A distância entre a finalidade da folha e a finalidade do grafista é mínima, ainda que distintas. O liame que os separam é ainda menor do que a espessura, ou ainda menos do que a distância entre o papel e a tinta que o marca.
A folha de papel leva uma vantagem sobre o grafista. A folha se diferencia, assim, dele, em ser folha. De papel em branco. Enquanto artefato, manufatura de outro, a qual leva impresso o propósito alheio, numa materialidade alheia, segundo a imaginação formal alheia, é a folha de papel, não consciente em si, mas consciência dispositivada de um outro. Assim podemos perguntar o que é este ente que deixa ali na folha em branco sua marca? A folha em branco se aproxima do grafista, pois traz em si a marca de outro, mas em sua inércia, reclama, demanda, exige a marca de um outro, outro. O grafista, assim, não tem consciência que a folha lhe demanda, obriga a grafar. Isto é a folha: um artefato cuja finalidade é demandar uma grafia imposta por um fazer humano. A folha de papel é um dispositivo dispositivante. A folha, em si, não é consciente, no entanto, é a marca da consciência de uma dominação.

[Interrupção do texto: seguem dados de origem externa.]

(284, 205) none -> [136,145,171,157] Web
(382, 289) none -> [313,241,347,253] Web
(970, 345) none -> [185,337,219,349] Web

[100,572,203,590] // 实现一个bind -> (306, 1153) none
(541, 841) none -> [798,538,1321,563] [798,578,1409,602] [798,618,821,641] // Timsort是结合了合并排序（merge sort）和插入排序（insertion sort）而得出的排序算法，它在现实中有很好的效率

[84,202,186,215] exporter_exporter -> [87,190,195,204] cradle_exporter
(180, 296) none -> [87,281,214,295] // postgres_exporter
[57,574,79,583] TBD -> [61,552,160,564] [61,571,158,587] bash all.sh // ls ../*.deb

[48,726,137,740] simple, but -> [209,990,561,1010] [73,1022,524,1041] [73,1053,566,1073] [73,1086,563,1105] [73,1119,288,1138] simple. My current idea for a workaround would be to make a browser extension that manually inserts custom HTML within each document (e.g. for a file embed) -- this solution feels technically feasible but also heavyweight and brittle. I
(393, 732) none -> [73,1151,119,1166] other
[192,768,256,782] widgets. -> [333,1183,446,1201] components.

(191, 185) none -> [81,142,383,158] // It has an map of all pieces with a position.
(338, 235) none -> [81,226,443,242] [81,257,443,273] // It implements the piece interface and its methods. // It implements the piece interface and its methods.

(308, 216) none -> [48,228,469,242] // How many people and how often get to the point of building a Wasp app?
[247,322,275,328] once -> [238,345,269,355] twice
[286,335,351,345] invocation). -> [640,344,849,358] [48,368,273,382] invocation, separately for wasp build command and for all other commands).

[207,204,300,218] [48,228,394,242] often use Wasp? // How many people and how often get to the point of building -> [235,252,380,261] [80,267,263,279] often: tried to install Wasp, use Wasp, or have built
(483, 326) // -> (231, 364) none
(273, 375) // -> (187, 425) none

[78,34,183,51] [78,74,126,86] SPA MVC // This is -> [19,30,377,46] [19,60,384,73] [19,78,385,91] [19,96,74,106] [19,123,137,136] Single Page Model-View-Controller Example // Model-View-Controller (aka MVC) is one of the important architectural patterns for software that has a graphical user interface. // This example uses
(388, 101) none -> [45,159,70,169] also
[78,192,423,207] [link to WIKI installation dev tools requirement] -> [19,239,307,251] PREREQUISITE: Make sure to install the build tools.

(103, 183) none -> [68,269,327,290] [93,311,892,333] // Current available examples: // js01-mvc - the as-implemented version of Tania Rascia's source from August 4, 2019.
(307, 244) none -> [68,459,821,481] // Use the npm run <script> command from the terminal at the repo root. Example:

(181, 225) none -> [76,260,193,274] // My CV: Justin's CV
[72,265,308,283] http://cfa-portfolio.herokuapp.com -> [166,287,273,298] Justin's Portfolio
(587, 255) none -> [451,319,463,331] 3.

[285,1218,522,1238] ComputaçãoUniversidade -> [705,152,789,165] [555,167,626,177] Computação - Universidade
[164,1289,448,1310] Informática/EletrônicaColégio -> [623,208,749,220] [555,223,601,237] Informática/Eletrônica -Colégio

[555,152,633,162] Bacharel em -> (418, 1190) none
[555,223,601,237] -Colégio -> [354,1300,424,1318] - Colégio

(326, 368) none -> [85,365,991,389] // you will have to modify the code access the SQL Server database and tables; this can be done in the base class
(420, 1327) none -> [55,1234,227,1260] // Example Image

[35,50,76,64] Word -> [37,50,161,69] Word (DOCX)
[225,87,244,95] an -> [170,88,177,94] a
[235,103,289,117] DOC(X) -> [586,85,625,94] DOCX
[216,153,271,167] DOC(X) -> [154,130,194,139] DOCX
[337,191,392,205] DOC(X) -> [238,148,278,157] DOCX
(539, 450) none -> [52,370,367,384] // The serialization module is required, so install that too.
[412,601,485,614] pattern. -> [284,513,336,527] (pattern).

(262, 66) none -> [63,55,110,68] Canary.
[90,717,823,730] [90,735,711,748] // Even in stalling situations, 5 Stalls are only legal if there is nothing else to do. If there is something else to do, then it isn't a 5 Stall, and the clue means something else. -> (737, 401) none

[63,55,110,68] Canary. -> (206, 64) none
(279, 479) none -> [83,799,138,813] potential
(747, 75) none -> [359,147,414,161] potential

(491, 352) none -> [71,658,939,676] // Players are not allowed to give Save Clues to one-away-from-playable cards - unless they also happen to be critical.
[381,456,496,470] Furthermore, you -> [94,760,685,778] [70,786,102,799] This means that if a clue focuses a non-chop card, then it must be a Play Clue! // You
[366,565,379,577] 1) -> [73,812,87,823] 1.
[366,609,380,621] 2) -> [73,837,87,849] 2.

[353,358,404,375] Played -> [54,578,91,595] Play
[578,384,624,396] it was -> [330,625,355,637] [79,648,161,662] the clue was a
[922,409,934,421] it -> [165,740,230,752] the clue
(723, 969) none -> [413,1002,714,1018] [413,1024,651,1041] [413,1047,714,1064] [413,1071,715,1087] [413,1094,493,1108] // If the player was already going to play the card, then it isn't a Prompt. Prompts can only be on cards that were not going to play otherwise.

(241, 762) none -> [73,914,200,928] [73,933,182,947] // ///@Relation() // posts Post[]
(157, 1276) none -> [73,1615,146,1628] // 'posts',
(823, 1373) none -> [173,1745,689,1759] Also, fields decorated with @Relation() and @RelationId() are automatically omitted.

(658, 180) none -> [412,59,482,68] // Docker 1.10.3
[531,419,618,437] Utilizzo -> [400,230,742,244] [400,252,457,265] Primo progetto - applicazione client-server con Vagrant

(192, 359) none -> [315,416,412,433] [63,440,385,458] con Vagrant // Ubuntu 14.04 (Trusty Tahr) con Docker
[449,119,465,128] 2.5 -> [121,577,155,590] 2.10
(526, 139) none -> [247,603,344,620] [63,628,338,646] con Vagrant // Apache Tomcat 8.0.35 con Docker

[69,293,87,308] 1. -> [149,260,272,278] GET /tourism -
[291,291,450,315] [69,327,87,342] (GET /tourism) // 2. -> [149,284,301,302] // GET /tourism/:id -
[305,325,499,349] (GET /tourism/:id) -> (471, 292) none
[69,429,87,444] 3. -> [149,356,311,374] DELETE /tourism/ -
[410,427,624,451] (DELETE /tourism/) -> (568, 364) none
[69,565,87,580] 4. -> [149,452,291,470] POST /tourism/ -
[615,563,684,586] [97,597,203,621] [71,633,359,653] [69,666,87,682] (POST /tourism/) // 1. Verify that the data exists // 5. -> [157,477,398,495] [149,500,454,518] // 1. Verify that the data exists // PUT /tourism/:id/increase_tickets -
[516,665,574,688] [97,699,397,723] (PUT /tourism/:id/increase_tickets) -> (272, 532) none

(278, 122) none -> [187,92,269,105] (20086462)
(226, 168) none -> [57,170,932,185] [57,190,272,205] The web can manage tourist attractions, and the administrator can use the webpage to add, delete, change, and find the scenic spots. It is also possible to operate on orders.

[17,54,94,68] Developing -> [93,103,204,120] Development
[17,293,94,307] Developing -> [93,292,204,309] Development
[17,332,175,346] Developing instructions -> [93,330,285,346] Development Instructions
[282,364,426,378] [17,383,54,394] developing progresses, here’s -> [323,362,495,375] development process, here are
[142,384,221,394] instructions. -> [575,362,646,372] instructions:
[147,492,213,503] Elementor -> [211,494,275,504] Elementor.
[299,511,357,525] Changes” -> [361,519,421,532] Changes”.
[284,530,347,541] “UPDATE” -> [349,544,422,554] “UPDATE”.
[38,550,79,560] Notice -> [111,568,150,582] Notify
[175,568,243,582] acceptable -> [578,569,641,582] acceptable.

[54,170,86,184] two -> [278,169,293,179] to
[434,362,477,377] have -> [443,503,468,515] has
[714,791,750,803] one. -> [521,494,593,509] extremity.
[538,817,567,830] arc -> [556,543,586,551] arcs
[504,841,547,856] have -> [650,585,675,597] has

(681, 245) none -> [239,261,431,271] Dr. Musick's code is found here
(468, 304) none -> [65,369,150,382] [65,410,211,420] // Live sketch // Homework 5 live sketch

A folha é o trabalho do homem sobre as coisas que impõe ao homem o trabalhar sem consciência de seu próprio trabalho, como dispositivo dispositivado. Quando olhamos a folha em branco sobre a mesa, disposta de tal maneira, ali como que deixada ao acaso, perdemos a consciência que a folha é o agir sobre as coisas a fim de que a um grafista seja determinado grafar, necessariamente. A folha já é, em si, a consciência alienada de uma imposição a um grafista. O grafista exige a folha em branco, a qual exige o grafista.
Ao fim, ou, tendo como fim a mínima distância entre a folha e a entrega da grafia na folha, entre a materialidade da folha e o grafista. A folha é a marca da perda da consciência livre de si. A folha é a marca da existência em si do grafista, o qual nada mais faz do que cumprir seu fim pela grafia.